Wolfgang Schorlau: Das Münchenkomplott (Kiepenheuer & Witsch)

Den fünften Fall für Privatdetektiv Georg Dengler hat Wolfgang Schorlau geschrieben. Als Das Münchenkomplott ist er jetzt bei Kiepenheuer & Witsch erschienen.

Das Bundeskriminalamt bittet seinen früheren Zielfahnder und heutigen Privatermittler Georg Dengler um Mithilfe: Er soll die Akten der damaligen Sonderkommission Theresienwiese über den Anschlag auf das Münchner Oktoberfest 1980 prüfen. Dengler denkt, es sei ein leichter Auftrag, doch schon bald entdeckt er die ersten Widersprüche. Warum wurde in dem Abschlussbericht der Sonderkommission behauptet, es handele sich bei dem Attentäter um einen Einzelgänger, während glaubhafte Zeugenaussagen ihn unmittelbar vor der Tat mit weiteren Personen gesehen haben? Dengler ermittelt und steht plötzlich selbst im Fadenkreuz mächtiger Interessen.

Schorlaus Satz im Buch „Immer wenn von Terrorismus die Rede ist, sind die Geheimdienste in der Nähe“ ist das Grundgerüst für den neuen überaus spannenden Fall. Er legt einen tatsächlichen Fall zugrunde und schmückt dann seinen Roman um diesen Fall herum. So vermischen sich die wirklichen Fakten mit der Fantasie des Autors und das ist genau so gewollt. Der Leser wird so zum Komplizen des Autors, das wirklich Geschehene neu zu bewerten.
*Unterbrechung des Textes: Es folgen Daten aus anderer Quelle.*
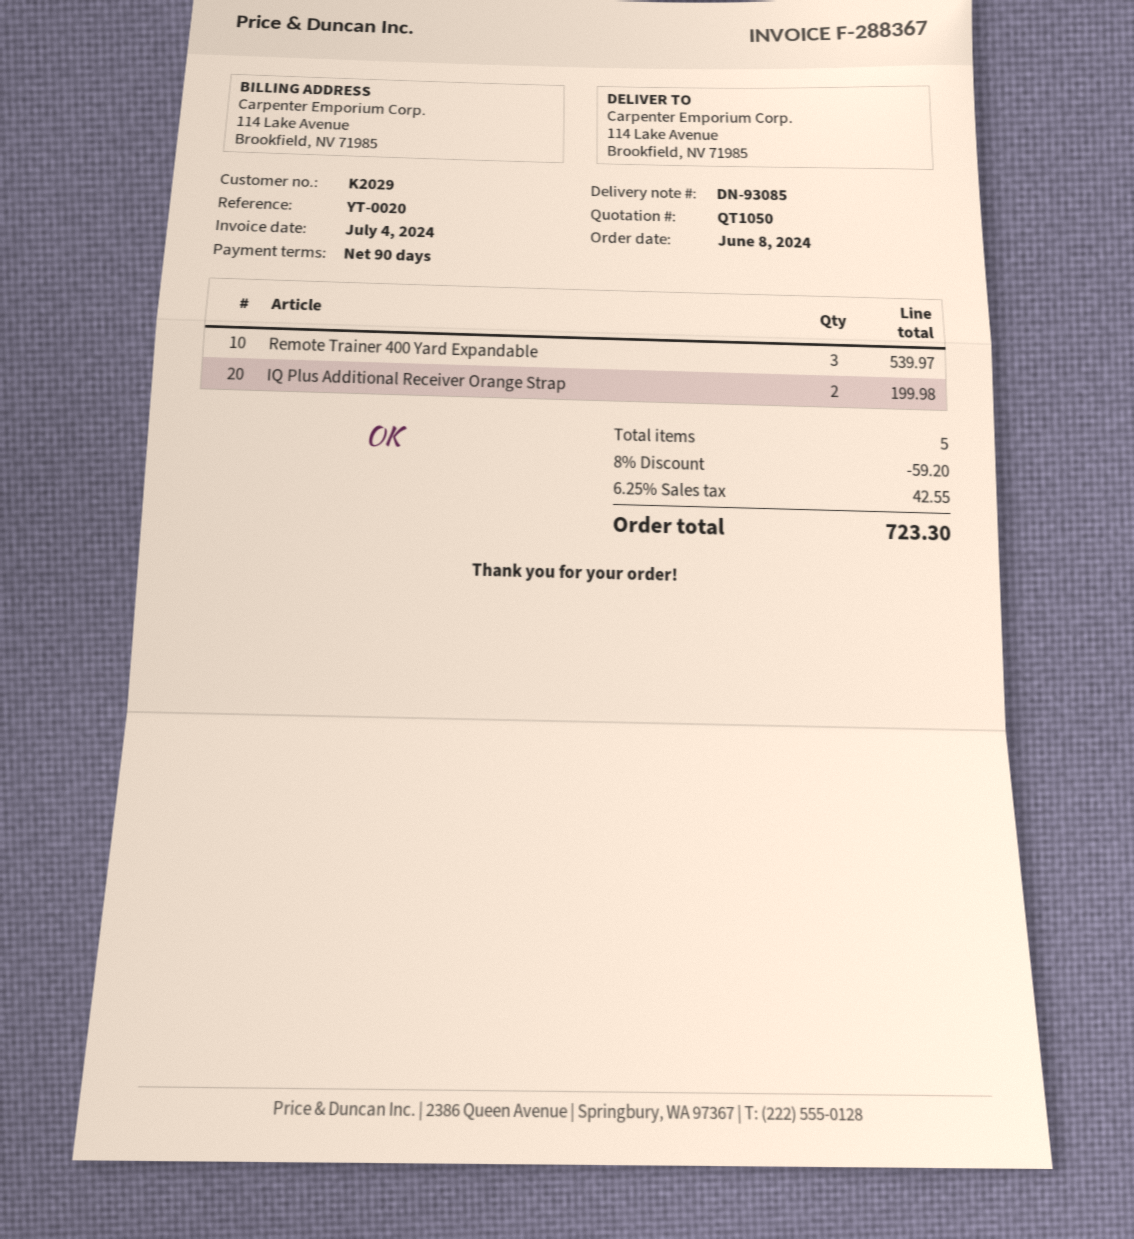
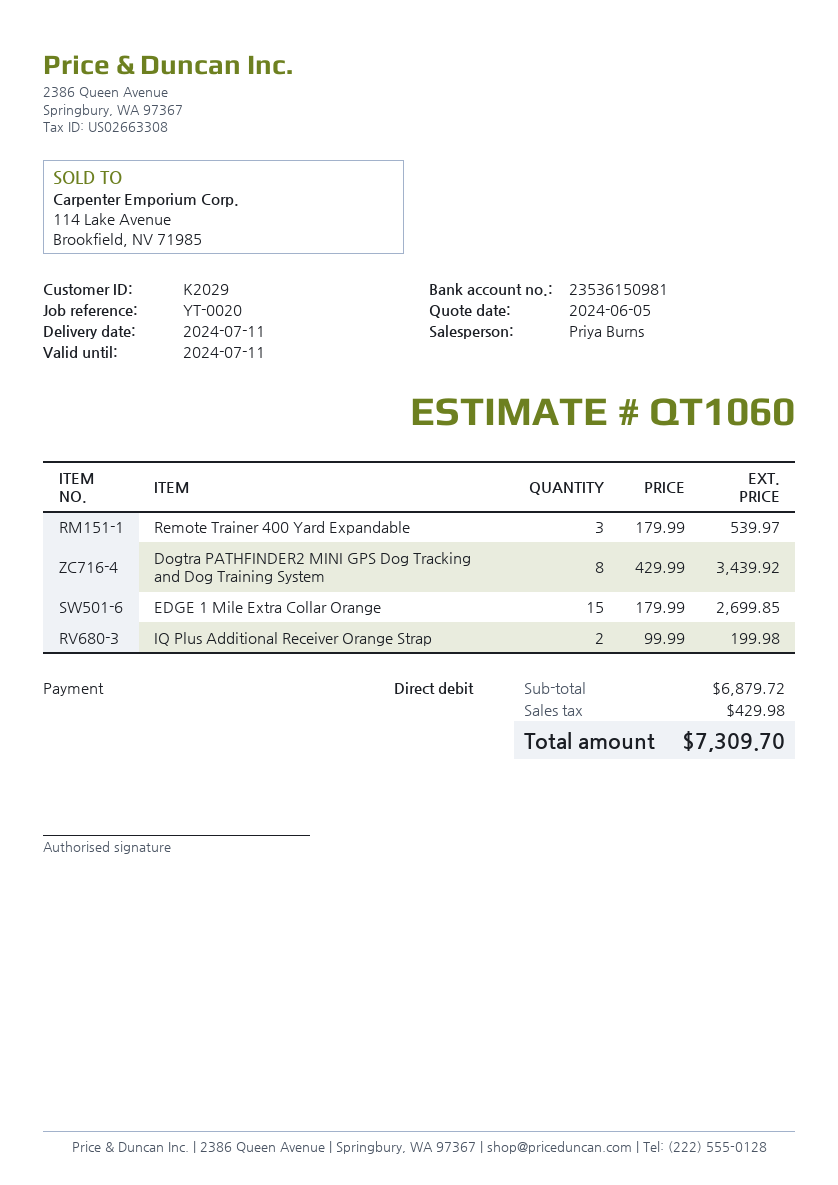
quote number: QT1050 -> QT1060
Dogtra PATHFINDER2 MINI GPS Dog Tracking and Dog Training System: none -> 8 for 3439.92
EDGE 1 Mile Extra Collar Orange: none -> 15 for 2699.85
discount: 8% = 59.20 -> none
tax: 42.55 -> 429.98
total: 723.30 -> 7309.70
Ein ungutes Gefühl bleibt, wenn man bedankt, dass jede Wiederaufnahme der Ermittlungen zum Oktoberfestattentat bislang abgelehnt wurde. Wir sehen jedoch mit großer Begeisterung einen Schorlau in Hochform.

Wolfgang Schorlau, lebt und arbeitet als freier Autor in Stuttgart. Neben den fünf Dengler-Krimis hat er den Roman Sommer am Bosporus veröffentlicht. 2006 wurde Wolfgang Schorlau mit dem Deutschen Krimipreis ausgezeichnet.

Das Münchenkomplott von Wolfgang Schorlau ist bei Kiepenheuer & Witsch erschienen.